→ What the exercise asks
Could you reproduce the lines below from the one with "[10,516,247,537] Laura Sutton" through the one with "[10,579,280,600] Williamget - Ordu"? Keep both ends and add nothing.

++++ Task input

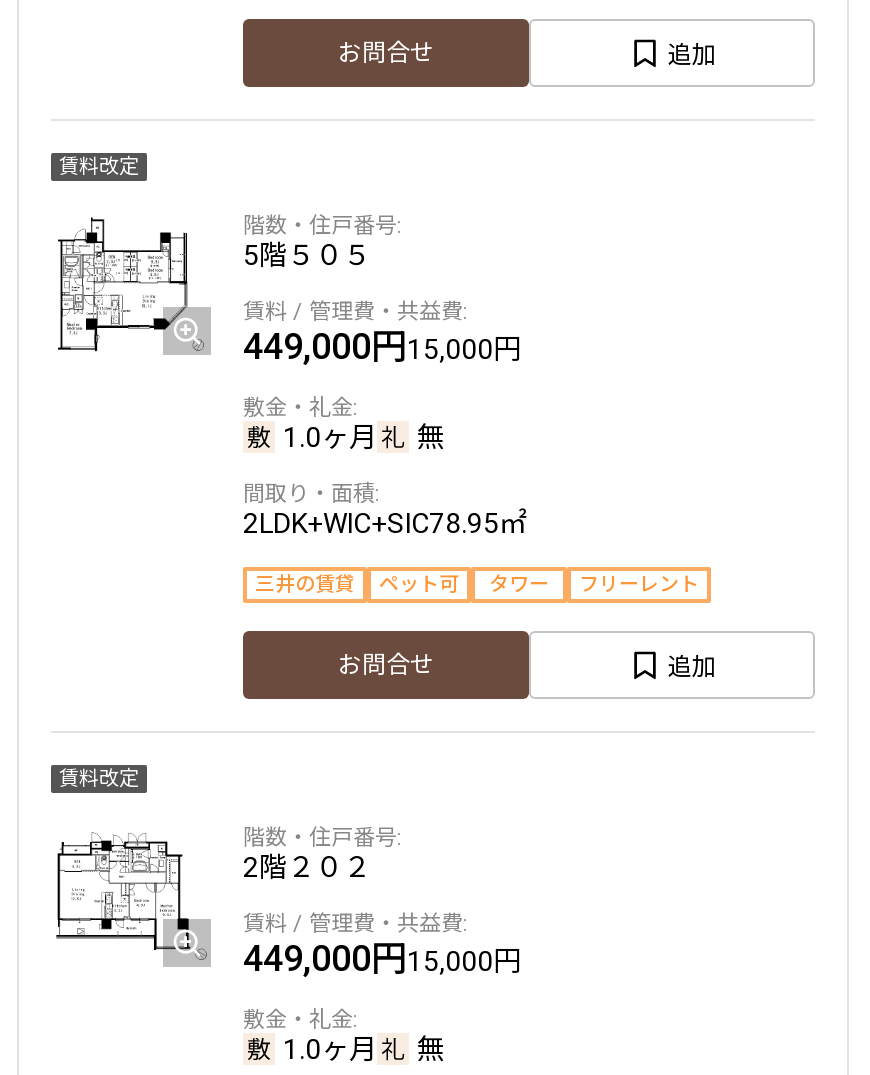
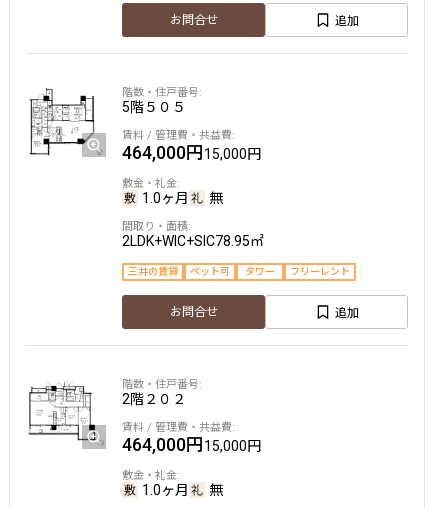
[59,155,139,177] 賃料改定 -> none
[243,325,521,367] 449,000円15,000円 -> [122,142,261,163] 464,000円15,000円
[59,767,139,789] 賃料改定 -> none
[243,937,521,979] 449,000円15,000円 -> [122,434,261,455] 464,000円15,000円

++++++++
++++ Task input

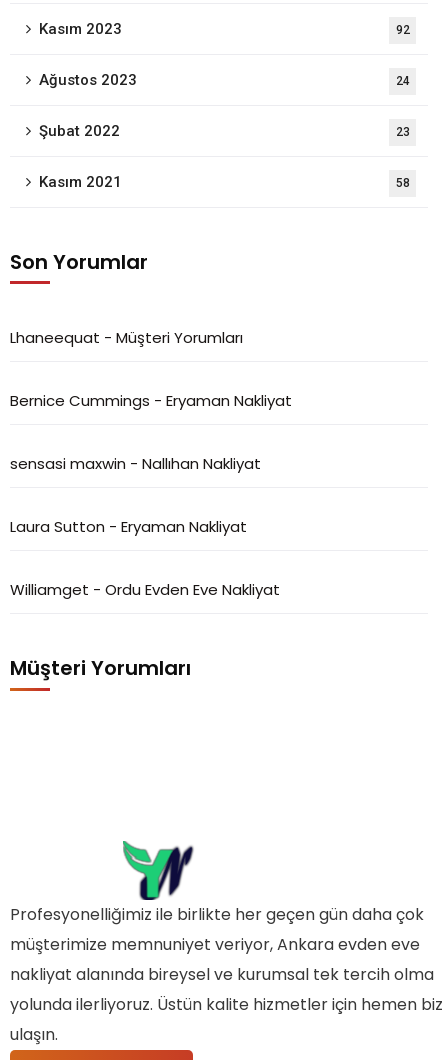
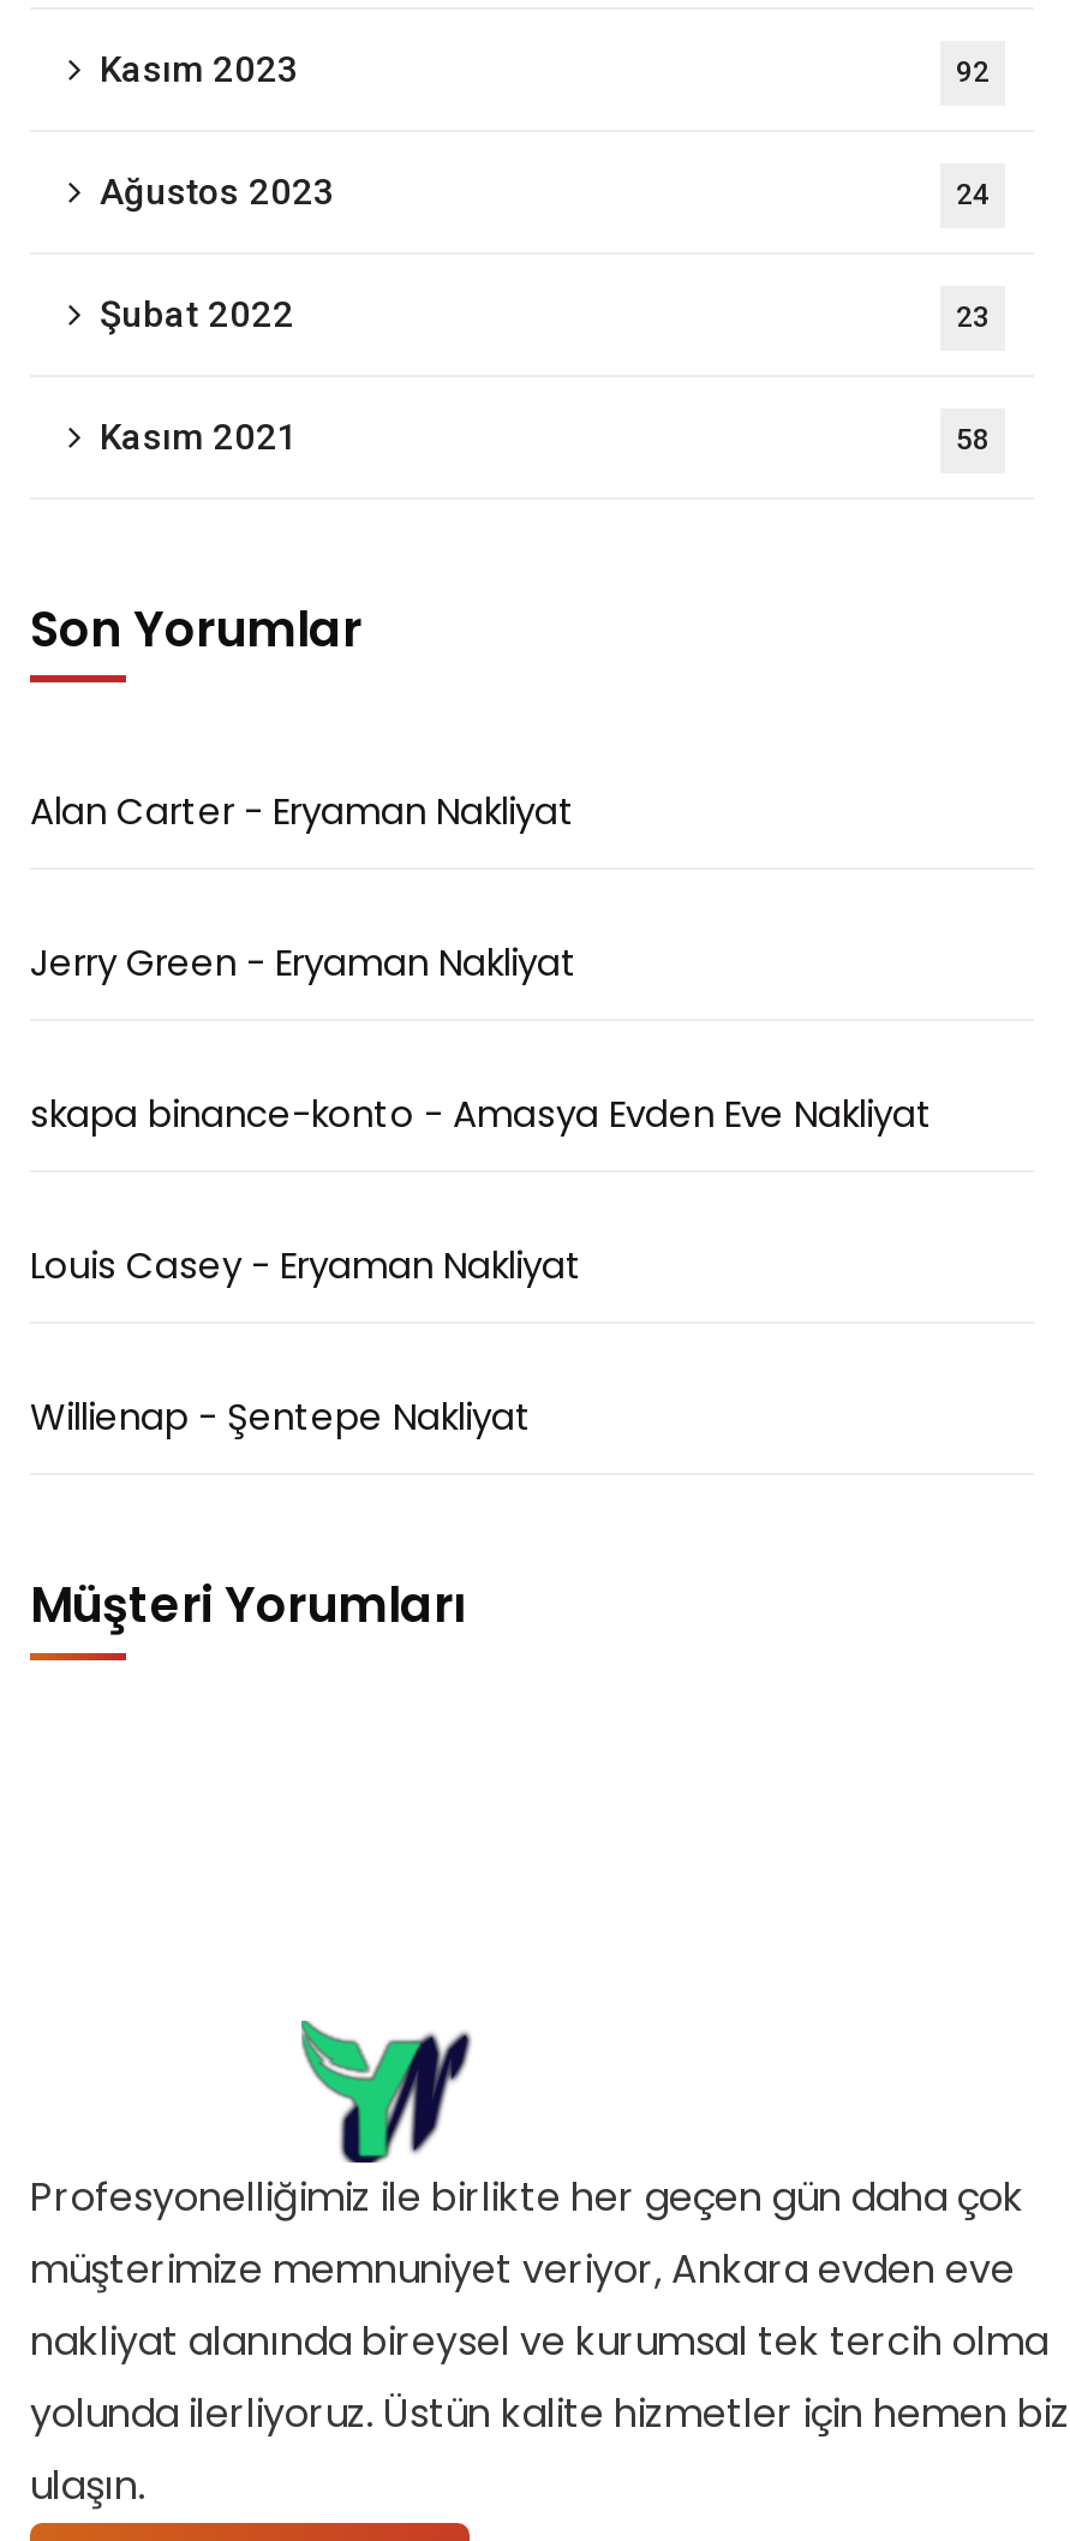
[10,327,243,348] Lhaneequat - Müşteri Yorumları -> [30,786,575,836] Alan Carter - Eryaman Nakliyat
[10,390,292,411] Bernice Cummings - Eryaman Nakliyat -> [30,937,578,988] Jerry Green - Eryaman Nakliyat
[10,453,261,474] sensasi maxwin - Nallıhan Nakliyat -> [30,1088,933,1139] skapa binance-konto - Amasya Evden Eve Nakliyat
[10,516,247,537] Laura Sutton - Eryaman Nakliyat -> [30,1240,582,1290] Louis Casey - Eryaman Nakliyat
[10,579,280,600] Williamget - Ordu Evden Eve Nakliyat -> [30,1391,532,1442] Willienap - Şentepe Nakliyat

++++++++
++++ Task input

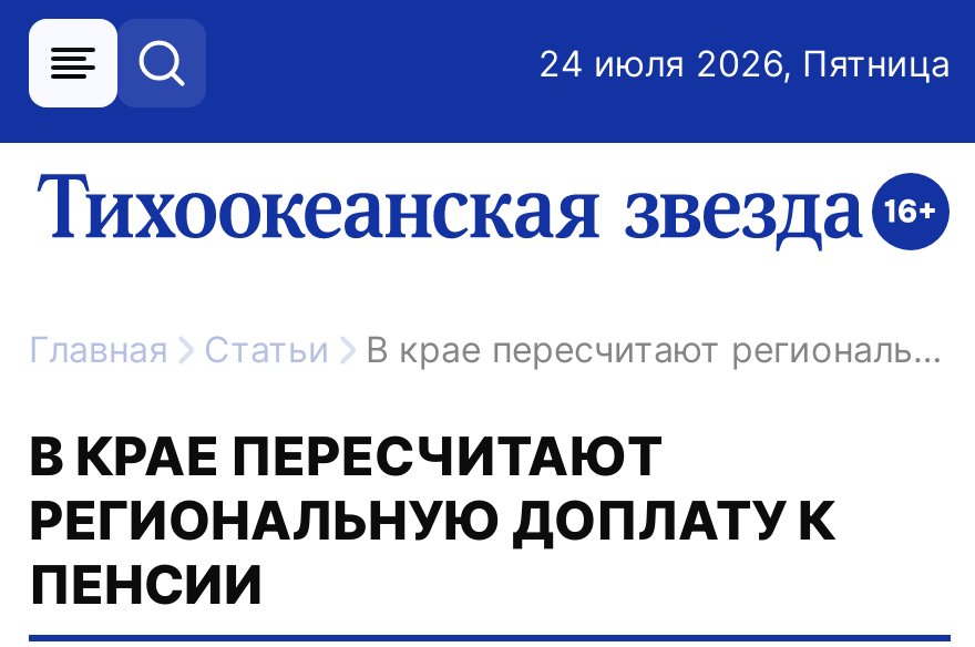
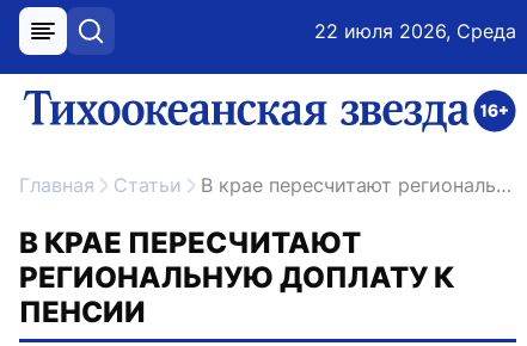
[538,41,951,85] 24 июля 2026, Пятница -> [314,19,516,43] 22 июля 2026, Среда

++++++++

→ Result for this exercise
[10,516,247,537] Laura Sutton - Eryaman Nakliyat -> [30,1240,582,1290] Louis Casey - Eryaman Nakliyat
[10,579,280,600] Williamget - Ordu Evden Eve Nakliyat -> [30,1391,532,1442] Willienap - Şentepe Nakliyat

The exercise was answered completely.